What is required: Before copying, set the pictures aside; then repeat every line below verbatim.

-----

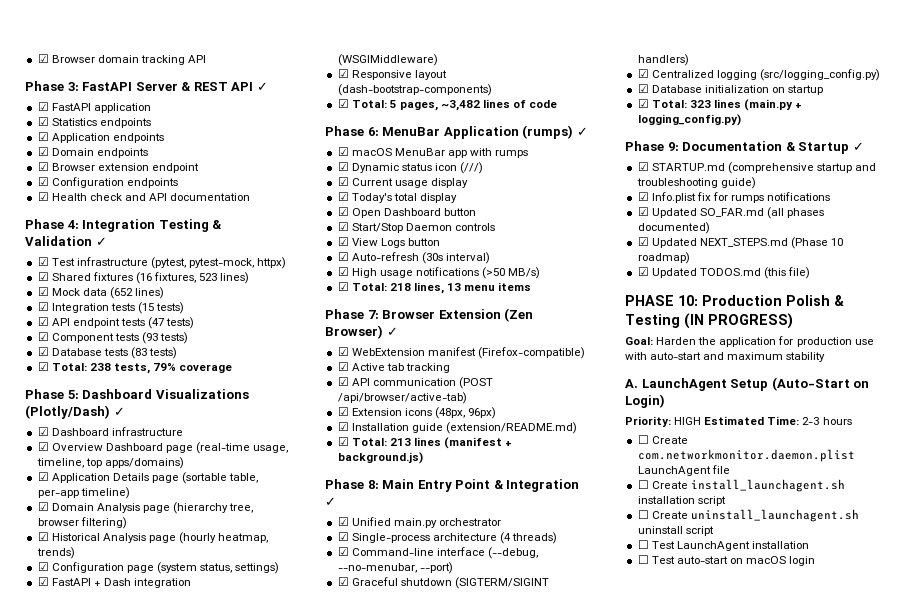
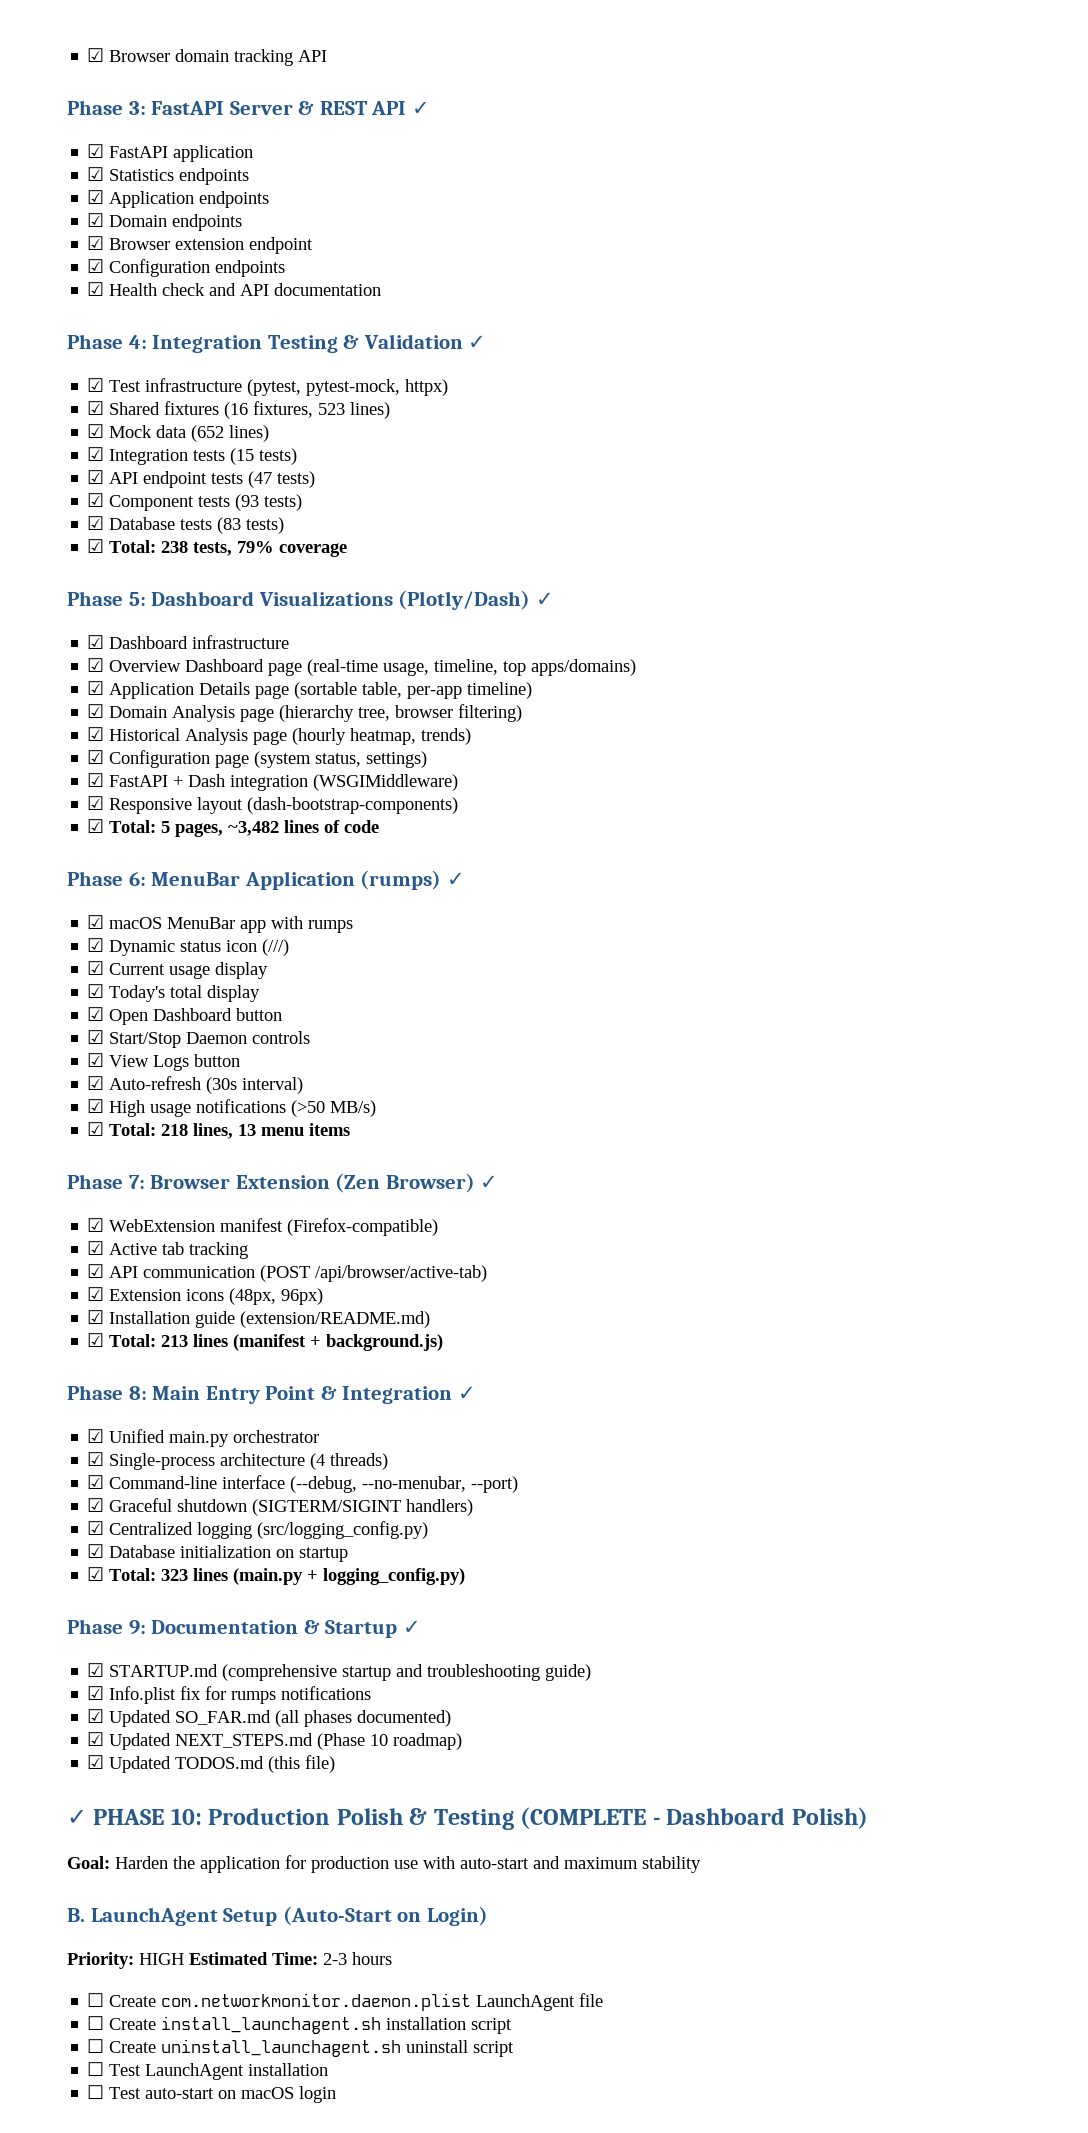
- PHASE 10: Production Polish & Testing (IN PROGRESS)
+ ✓ PHASE 10: Production Polish & Testing (COMPLETE - Dashboard Polish)
- A. LaunchAgent Setup (Auto-Start on Login)
+ B. LaunchAgent Setup (Auto-Start on Login)

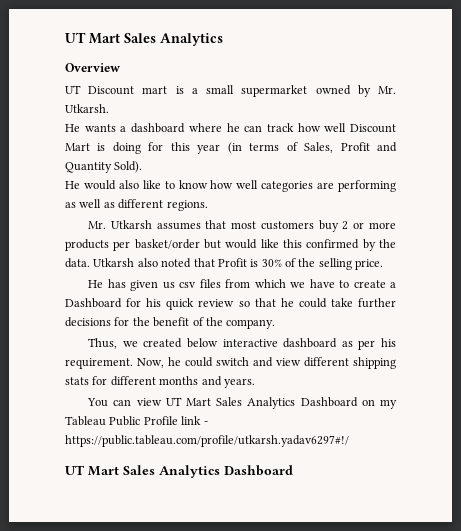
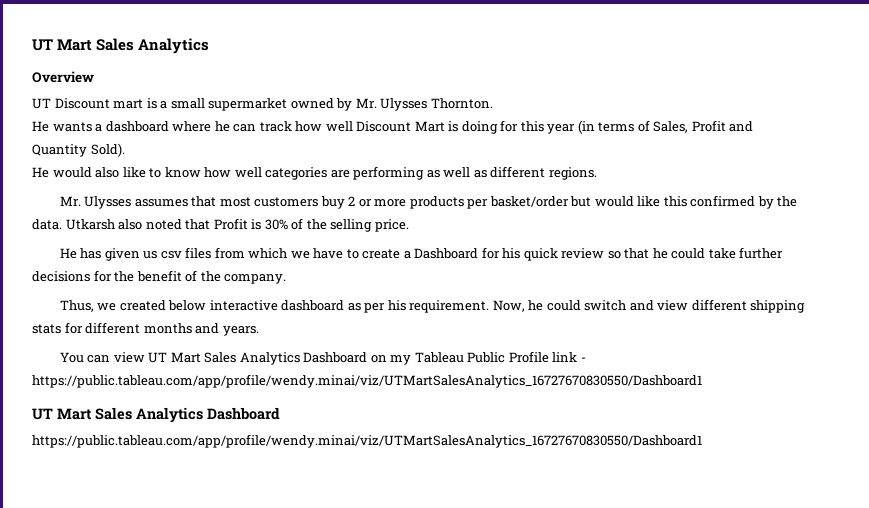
- UT Discount mart is a small supermarket owned by Mr. Utkarsh.
+ UT Discount mart is a small supermarket owned by Mr. Ulysses Thornton.
- Mr. Utkarsh assumes that most customers buy 2 or more products per basket/order but would like this confirmed by the data.
+ Mr. Ulysses assumes that most customers buy 2 or more products per basket/order but would like this confirmed by the data.
- You can view UT Mart Sales Analytics Dashboard on my Tableau Public Profile link - https://public.tableau.com/profile/utkarsh.yadav6297#!/
+ You can view UT Mart Sales Analytics Dashboard on my Tableau Public Profile link - https://public.tableau.com/app/profile/wendy.minai/viz/UTMartSalesAnalytics_16727670830550/Dashboard1
  UT Mart Sales Analytics Dashboard
+ https://public.tableau.com/app/profile/wendy.minai/viz/UTMartSalesAnalytics_16727670830550/Dashboard1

-----

Expected answer:
- PHASE 10: Production Polish & Testing (IN PROGRESS)
+ ✓ PHASE 10: Production Polish & Testing (COMPLETE - Dashboard Polish)
- A. LaunchAgent Setup (Auto-Start on Login)
+ B. LaunchAgent Setup (Auto-Start on Login)

- UT Discount mart is a small supermarket owned by Mr. Utkarsh.
+ UT Discount mart is a small supermarket owned by Mr. Ulysses Thornton.
- Mr. Utkarsh assumes that most customers buy 2 or more products per basket/order but would like this confirmed by the data.
+ Mr. Ulysses assumes that most customers buy 2 or more products per basket/order but would like this confirmed by the data.
- You can view UT Mart Sales Analytics Dashboard on my Tableau Public Profile link - https://public.tableau.com/profile/utkarsh.yadav6297#!/
+ You can view UT Mart Sales Analytics Dashboard on my Tableau Public Profile link - https://public.tableau.com/app/profile/wendy.minai/viz/UTMartSalesAnalytics_16727670830550/Dashboard1
  UT Mart Sales Analytics Dashboard
+ https://public.tableau.com/app/profile/wendy.minai/viz/UTMartSalesAnalytics_16727670830550/Dashboard1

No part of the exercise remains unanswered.